Keywords: Thrombin, dopamine, platelets, dopaminergic receptors, adrenergic receptors

Introduction

Dopamine has been used clinically in the treatment of congestive heart failure, myocardial dysfunction, shock and Parkinson's disease (Goldberg, 1972; Tarazi, 1974), but at high doses causes side-effects such as increased blood pressure and impaired renal function (Lorenz et al., 1995). Specific dopamine agonists have been shown to elicit the beneficial effects of dopamine (Frederickson et al., 1985; Hughes et al., 1986; Elliott et al., 1990) without the associated side-effects (Shusterman et al., 1993).

It has been shown that dopamine can both potentiate (Ahtee & Michal, 1972) and inhibit (Braunstein et al., 1977) ADP-induced platelet aggregation in vitro. The potentiating effect of dopamine was shown to occur via α-adrenoceptor stimulation and the inhibitory effect was suggested to occur via dopamine D1-like receptors (De Keyser et al., 1988).

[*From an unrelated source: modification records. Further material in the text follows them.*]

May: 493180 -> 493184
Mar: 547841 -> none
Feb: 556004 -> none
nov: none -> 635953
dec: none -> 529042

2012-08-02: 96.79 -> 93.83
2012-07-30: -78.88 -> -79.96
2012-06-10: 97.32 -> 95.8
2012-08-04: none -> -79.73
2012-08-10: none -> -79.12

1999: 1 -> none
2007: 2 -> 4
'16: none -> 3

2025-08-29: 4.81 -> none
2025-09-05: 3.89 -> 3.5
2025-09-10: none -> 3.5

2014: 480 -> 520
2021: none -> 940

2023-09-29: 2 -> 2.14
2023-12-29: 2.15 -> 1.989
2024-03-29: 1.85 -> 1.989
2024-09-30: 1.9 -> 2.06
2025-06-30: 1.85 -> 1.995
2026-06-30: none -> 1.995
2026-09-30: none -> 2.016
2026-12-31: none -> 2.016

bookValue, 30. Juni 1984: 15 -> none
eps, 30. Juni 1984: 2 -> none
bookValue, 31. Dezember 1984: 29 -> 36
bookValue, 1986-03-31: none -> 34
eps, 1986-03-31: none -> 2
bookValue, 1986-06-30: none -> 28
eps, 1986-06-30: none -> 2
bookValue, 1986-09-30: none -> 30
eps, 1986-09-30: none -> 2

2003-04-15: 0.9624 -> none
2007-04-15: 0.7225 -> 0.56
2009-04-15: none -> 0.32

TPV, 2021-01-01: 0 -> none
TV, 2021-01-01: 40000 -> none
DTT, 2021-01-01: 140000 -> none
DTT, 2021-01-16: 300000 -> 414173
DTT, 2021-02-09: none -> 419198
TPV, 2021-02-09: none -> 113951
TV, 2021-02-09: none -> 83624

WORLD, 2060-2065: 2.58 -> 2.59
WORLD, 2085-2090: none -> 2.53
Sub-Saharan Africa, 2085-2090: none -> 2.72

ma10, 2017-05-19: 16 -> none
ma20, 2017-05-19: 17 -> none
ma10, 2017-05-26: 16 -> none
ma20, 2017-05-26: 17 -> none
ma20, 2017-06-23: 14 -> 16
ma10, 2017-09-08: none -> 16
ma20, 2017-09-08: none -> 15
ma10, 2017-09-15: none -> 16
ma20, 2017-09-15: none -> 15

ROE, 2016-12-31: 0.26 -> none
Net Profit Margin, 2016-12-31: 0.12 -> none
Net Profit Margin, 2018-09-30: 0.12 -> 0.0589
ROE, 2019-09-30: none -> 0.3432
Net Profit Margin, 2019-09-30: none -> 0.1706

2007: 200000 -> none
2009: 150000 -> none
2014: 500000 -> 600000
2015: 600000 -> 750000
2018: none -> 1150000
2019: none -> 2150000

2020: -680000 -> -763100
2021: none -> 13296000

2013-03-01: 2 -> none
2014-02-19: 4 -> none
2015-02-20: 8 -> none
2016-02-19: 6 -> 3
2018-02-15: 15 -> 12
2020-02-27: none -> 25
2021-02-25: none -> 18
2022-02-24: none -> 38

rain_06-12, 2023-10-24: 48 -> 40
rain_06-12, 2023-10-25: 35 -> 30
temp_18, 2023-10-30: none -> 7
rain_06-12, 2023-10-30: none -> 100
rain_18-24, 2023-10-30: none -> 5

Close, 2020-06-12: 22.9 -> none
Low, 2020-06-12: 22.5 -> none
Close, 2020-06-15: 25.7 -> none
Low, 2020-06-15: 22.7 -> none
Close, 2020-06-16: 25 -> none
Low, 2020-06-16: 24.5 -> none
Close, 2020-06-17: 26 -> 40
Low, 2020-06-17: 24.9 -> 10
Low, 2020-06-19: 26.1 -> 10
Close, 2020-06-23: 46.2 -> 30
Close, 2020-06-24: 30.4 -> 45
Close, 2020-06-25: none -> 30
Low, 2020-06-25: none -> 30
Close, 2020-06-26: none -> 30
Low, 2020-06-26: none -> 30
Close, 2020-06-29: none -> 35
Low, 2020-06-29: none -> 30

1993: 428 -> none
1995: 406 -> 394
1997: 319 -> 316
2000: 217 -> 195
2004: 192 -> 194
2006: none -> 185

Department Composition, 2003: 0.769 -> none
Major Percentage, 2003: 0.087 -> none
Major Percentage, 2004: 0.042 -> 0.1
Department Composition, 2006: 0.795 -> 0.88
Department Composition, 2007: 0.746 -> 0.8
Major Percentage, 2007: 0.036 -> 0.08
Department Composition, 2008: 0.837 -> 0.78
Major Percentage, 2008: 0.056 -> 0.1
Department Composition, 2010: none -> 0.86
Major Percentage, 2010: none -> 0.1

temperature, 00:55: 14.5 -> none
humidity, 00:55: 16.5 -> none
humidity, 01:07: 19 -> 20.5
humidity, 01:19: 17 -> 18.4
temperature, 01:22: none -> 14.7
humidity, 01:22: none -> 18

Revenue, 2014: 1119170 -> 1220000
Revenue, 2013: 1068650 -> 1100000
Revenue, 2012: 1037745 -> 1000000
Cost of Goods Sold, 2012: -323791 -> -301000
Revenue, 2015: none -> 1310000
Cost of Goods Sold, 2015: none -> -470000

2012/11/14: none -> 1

We have recently extended these in vitro findings and shown that, in vivo, dopamine can exert both potentiating and inhibitory actions upon thrombin-induced platelet accumulation in the cerebral vasculature of the rabbit (Emerson et al., 1997). Our previous findings, together with those of De Keyser et al. (1988), suggested that specific dopamine D1 agonists might have potential clinical uses as anti-thrombotics by inhibiting platelet aggregation. However, a variety of selective dopamine agonists, including specific D1 agonists, failed to modify platelet accumulation in the rabbit cerebral vasculature in vivo (Emerson et al., 1997). Thus, the mechanisms by which dopamine affects platelet accumulation in vivo are unknown.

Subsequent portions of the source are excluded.